Devil in the details

Mori and the team at Arc System Works also provided a few new details concerning the game’s Western release plan. BlazBlue Cross Tag Battle will feature a full English dub and launch at a MSRP of $49.99 for either the physical or digital version of the game. The DLC characters will indeed be bundled into six separate Character Packs for $4.99 each, though there will be an additional option to purchase the entire set for $19.99 as well. Character Pack 1 will contain Platinum the Trinity from BlazBlue, Orie from Under Night In-Birth and Kanji Tatsumi from Persona 4 Arena, and that pack will be free for anyone purchasing the title at launch. Blake and Yang from RWBY will also be available for free for all players.
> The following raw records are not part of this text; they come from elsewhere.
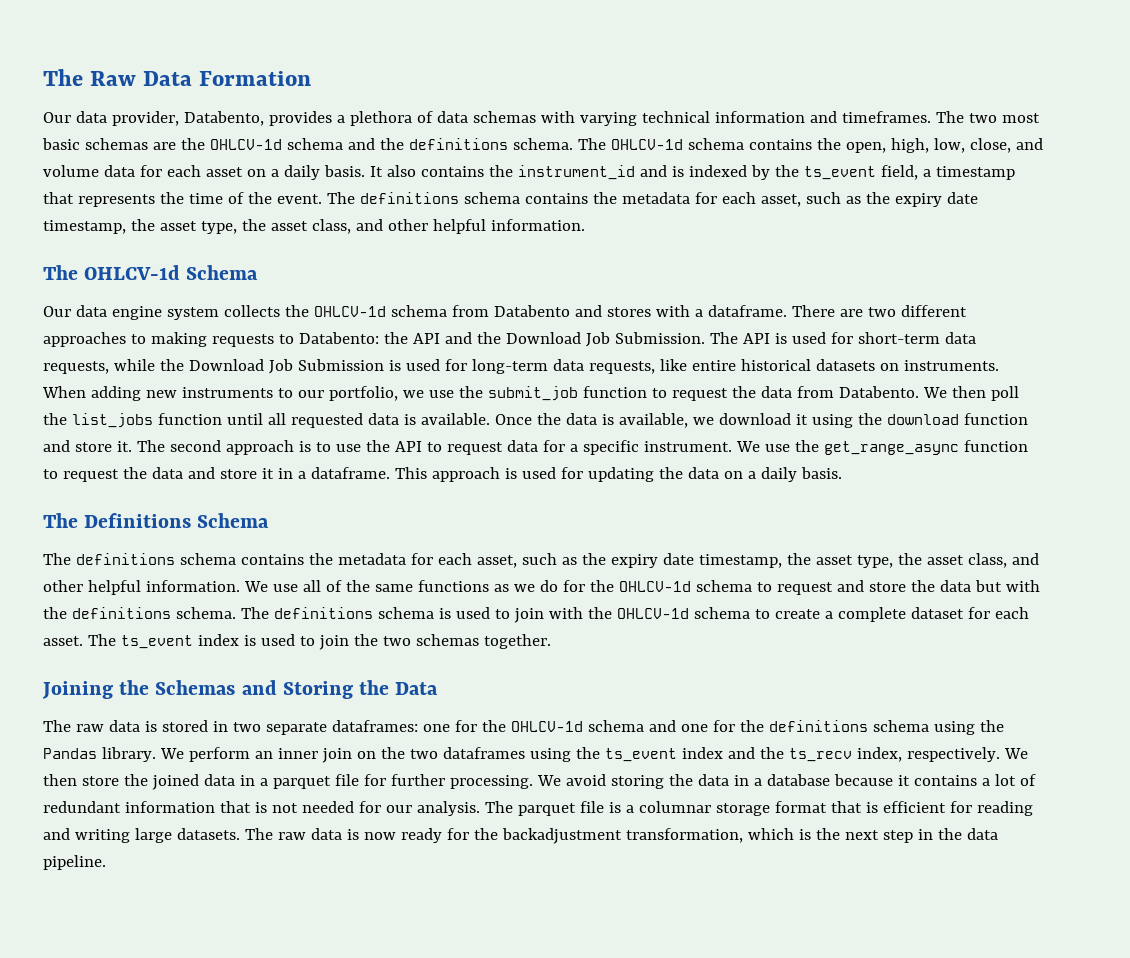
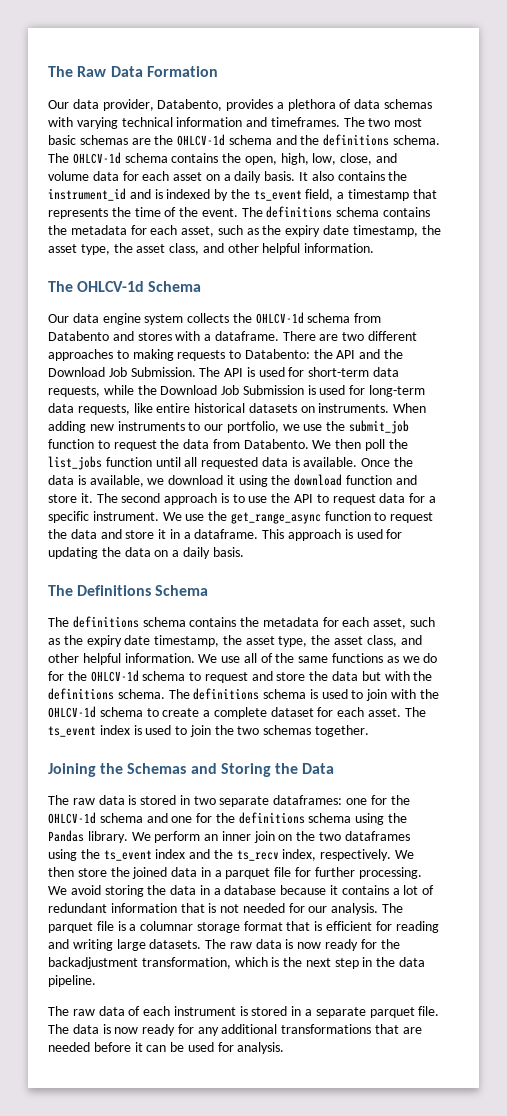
+ The raw data of each instrument is stored in a separate parquet file. The data is now ready for any additional transformations that are needed before it can be used for analysis.

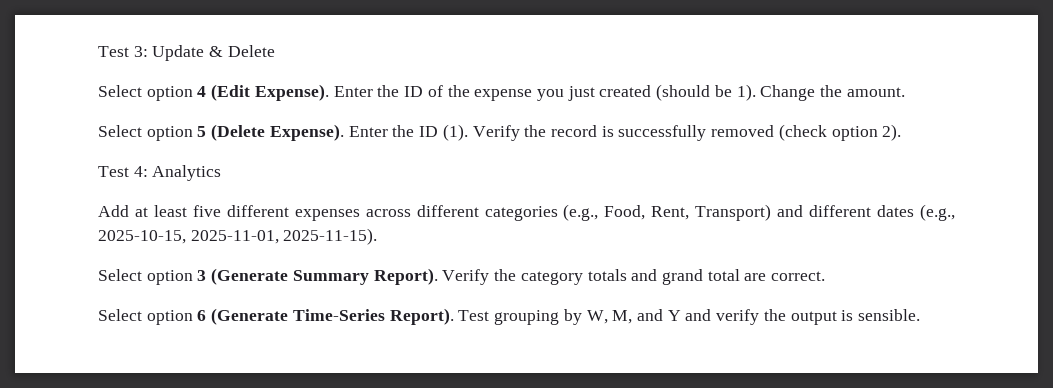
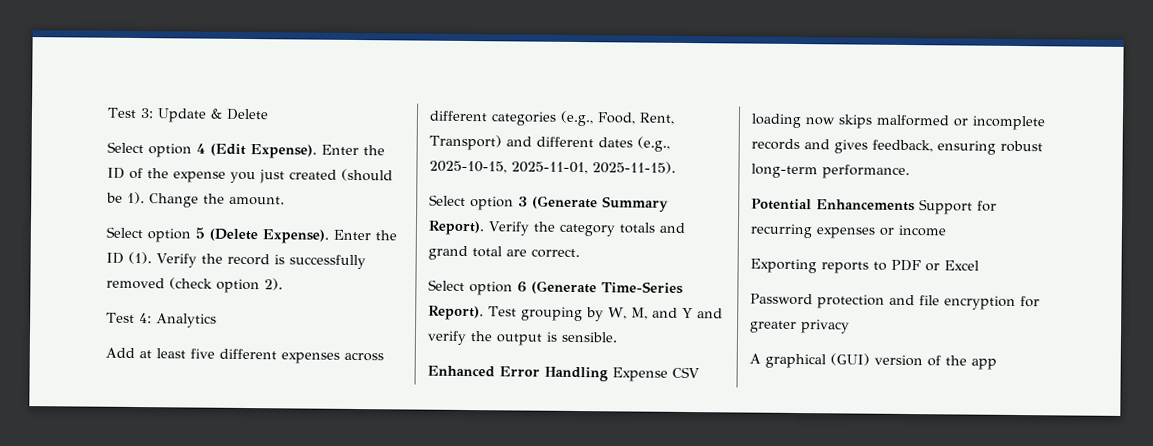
+ Enhanced Error Handling Expense CSV loading now skips malformed or incomplete records and gives feedback, ensuring robust long-term performance.
+ Potential Enhancements Support for recurring expenses or income
+ Exporting reports to PDF or Excel
+ Password protection and file encryption for greater privacy
+ A graphical (GUI) version of the app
Finally, Mori has a message for fans of BlazBlue or any of the franchises that are set to be included in BlazBlue Cross Tag Battle: “It’s really difficult to design a fighting game for gamers who are not into fighting games, but we’ve put a lot of effort into making sure BlazBlue Cross Tag Battle is a game that will appeal to fans of all skill levels — including those who haven’t gone too deep into fighters before. I would be very happy if you give it a try.” BlazBlue Cross Tag Battle is set for launch in North America on June 5, 2018, and will be making its appearance as a main title later this year at Evo. Clearly, fans of Arc System Works games have a lot to look forward to.